[Python-Dev] sys.path in interactive session

Phillip J. Eby pje at telecommunity.com
Fri Jun 3 02:48:27 CEST 2005


At 05:08 PM 6/2/2005 -0700, Bob Ippolito wrote:
>On Jun 2, 2005, at 4:50 PM, Guido van Rossum wrote:
> >
> > I think that the "absolutizing" of sys.path entries is relatively new
> > (seems to have started in 2.3).
> >
> > Also note that it's not really the current directory but the directory
> > containing the script; that is definitely intentional.
>
>The absolutizing of sys.path in site.py is misbehavior anyway..

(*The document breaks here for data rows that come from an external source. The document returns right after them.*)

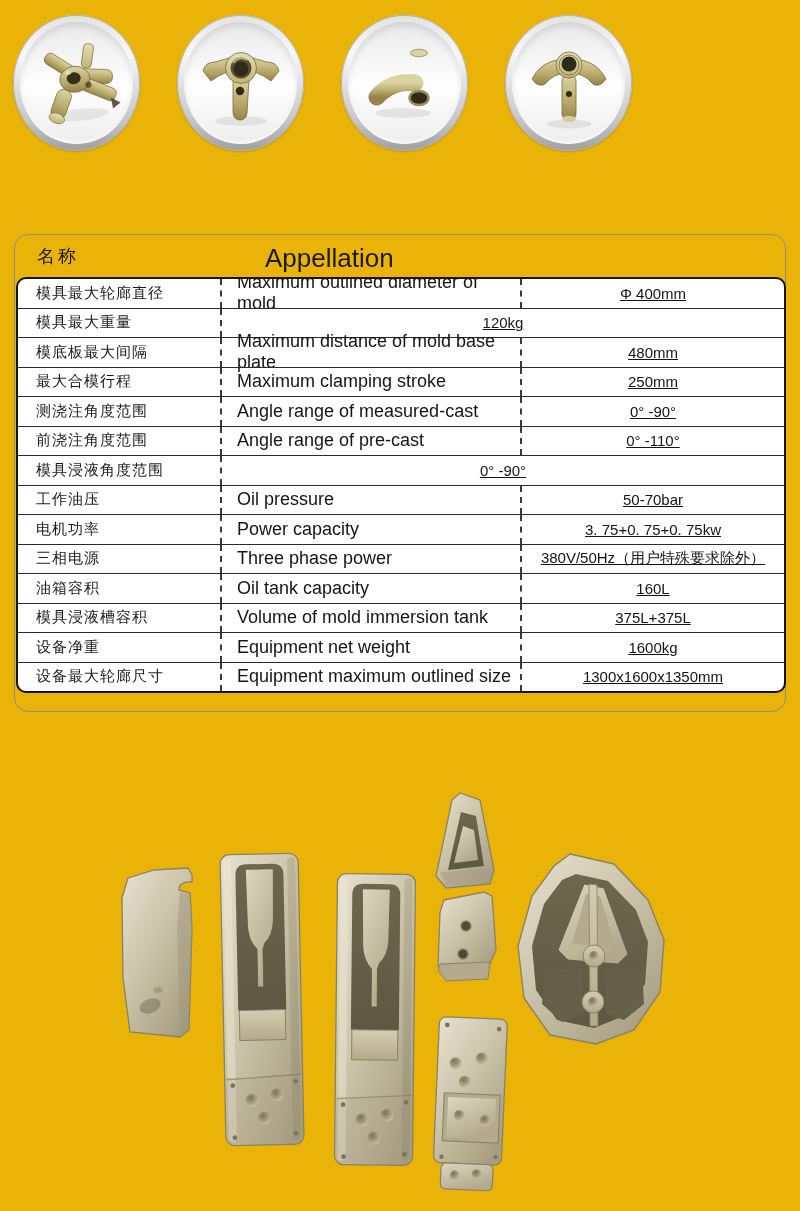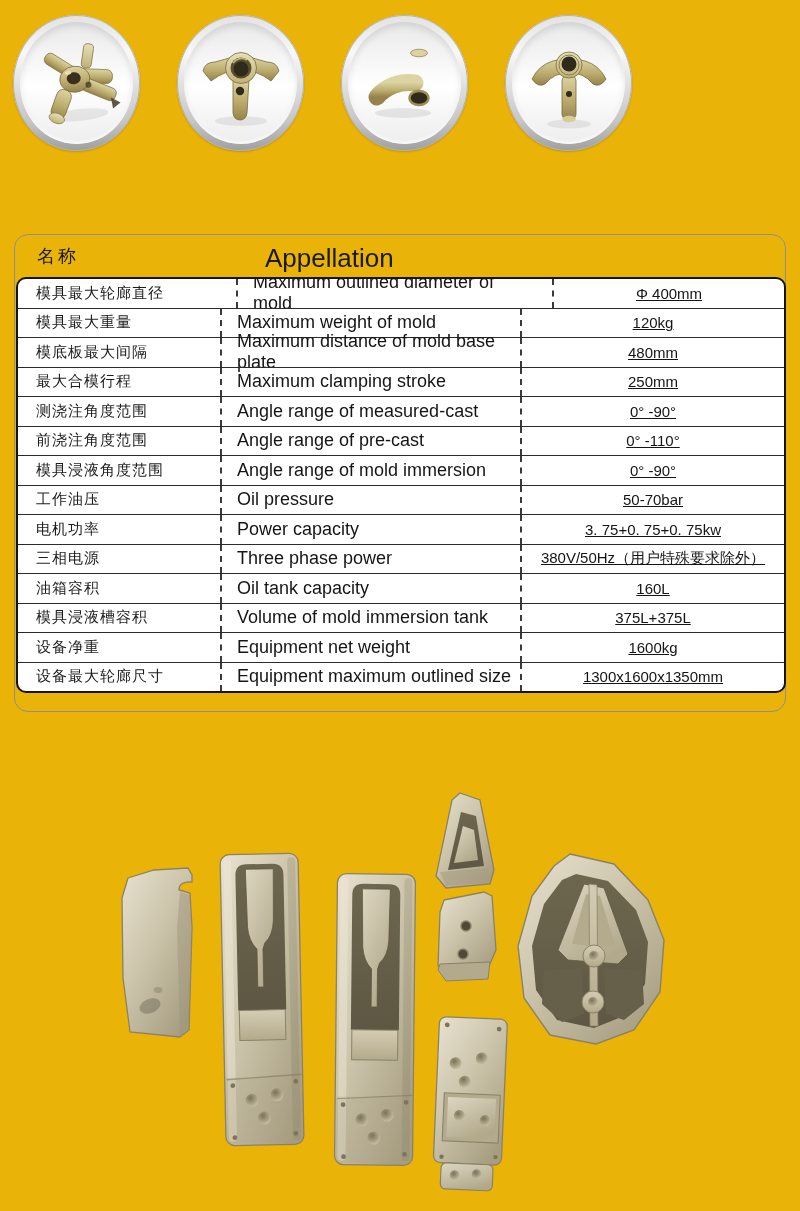"模具最大轮廊直径" .spec-row:first-child { gap: 16px -> none }
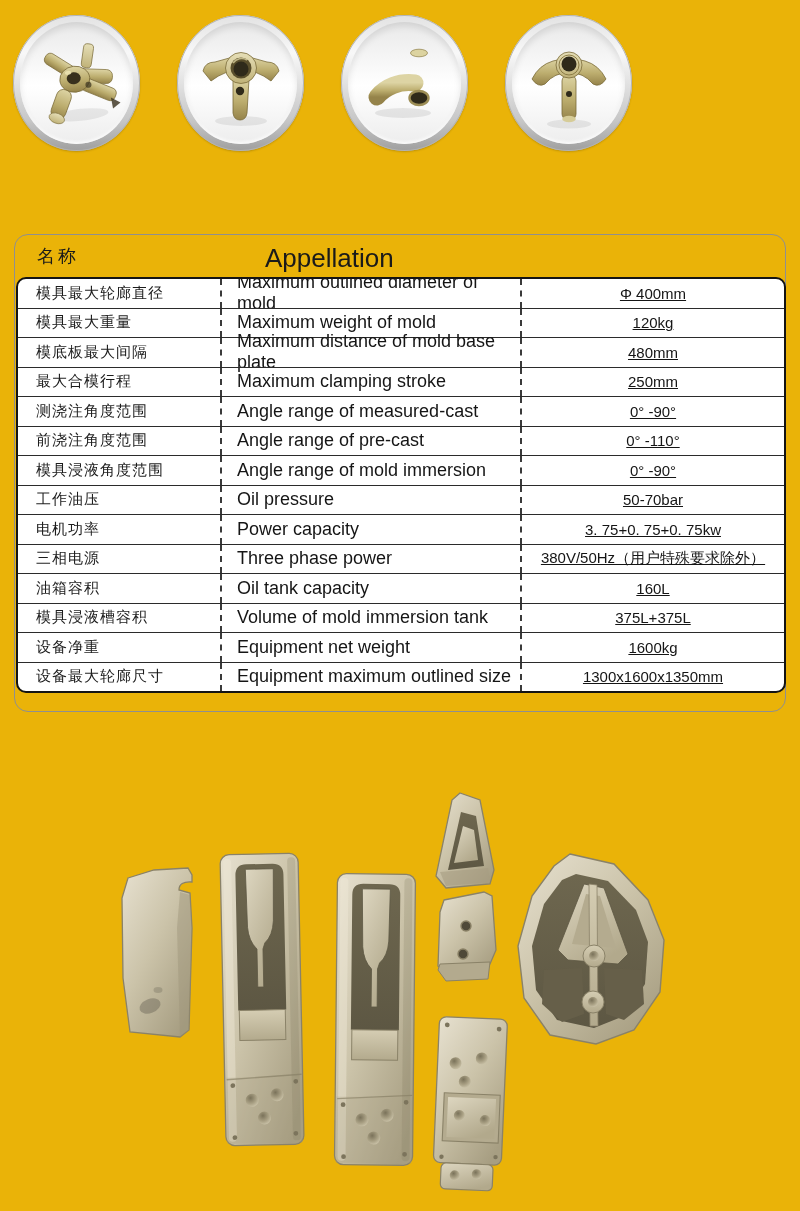"Maximum weight of mold" div.cell { html: <div>Maximum weight of mold</div> -> none }
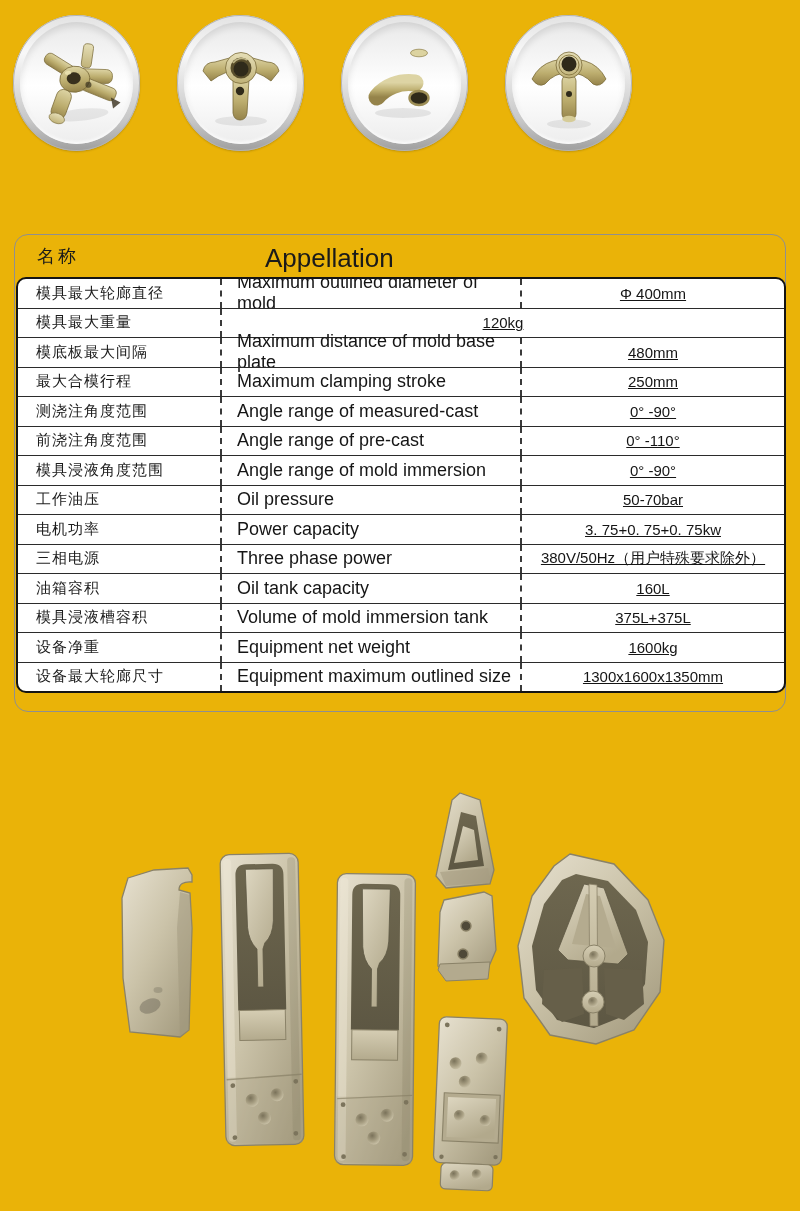"Angle range of mold immersion" div.cell { html: <div>Angle range of mold immersion</div> -> none }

Your patch doesn't fix it doing this to __file__; probably this should not 
touch __file__ if a module has a __loader__ set, or if the path it's 
absolutizing doesn't exist.

Actually, your patch doesn't fix it doing this to all the sys.path entries, 
either.  It appears that site.py may be quite broken with respect to PEP 
302.  Fixing it is going to be interesting, since it's quite possible that 
you can have stuff on PYTHONPATH for which the sys.path_hooks entries don't 
exist yet.  Thus, you can't guarantee when you absolutize a path entry that 
it is in fact a filename, unless you check for its existence - which in 
principle could be a coincidence.

It may be that we need to define more clearly what is allowed on sys.path, 
such that site.py can tell the difference between filesystem paths, and 
non-filesystem PEP 302 specifiers.  Right now, the only major PEP 302 
implementation that I know of is zipimport, but zipimport uses strings that 
are effectively filesystem paths, so site.py doesn't break them.